[[ Records to process, beginning ]]

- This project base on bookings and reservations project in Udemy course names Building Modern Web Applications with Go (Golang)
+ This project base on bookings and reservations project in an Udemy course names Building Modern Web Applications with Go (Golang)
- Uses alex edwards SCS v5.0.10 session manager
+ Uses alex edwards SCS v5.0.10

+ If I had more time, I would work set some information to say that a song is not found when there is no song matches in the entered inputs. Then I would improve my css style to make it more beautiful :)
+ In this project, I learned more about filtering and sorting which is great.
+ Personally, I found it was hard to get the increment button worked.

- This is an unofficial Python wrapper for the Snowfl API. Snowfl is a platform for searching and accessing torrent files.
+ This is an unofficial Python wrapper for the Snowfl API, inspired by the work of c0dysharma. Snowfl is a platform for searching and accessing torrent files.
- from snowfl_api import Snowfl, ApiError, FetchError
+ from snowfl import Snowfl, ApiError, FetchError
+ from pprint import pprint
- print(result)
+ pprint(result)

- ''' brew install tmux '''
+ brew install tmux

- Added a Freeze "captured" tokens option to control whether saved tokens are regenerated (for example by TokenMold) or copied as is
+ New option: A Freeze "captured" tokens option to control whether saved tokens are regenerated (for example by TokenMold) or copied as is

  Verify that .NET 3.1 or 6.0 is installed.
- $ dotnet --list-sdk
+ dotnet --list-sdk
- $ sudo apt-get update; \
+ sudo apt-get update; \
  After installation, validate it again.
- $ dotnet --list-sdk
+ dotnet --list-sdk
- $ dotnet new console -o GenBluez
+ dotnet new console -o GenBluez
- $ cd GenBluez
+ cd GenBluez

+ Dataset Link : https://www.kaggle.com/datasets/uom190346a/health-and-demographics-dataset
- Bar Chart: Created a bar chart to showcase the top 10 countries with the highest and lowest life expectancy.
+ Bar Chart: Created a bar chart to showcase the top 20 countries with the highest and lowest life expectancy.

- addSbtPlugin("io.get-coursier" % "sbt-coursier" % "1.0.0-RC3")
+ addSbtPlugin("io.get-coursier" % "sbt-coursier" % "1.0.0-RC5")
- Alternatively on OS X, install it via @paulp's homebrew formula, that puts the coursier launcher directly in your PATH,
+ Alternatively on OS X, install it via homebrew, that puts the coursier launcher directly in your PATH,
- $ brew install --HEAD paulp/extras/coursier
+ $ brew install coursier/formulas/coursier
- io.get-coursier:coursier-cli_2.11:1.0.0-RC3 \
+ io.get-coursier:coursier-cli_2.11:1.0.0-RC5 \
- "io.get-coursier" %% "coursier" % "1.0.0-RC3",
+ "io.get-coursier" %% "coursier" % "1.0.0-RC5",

[[ Records to process, end ]]

● **Task item**:
Every line above with the string "wrapper" in it should be copied into the answer.

● **Answer box**:
- This is an unofficial Python wrapper for the Snowfl API. Snowfl is a platform for searching and accessing torrent files.
+ This is an unofficial Python wrapper for the Snowfl API, inspired by the work of c0dysharma. Snowfl is a platform for searching and accessing torrent files.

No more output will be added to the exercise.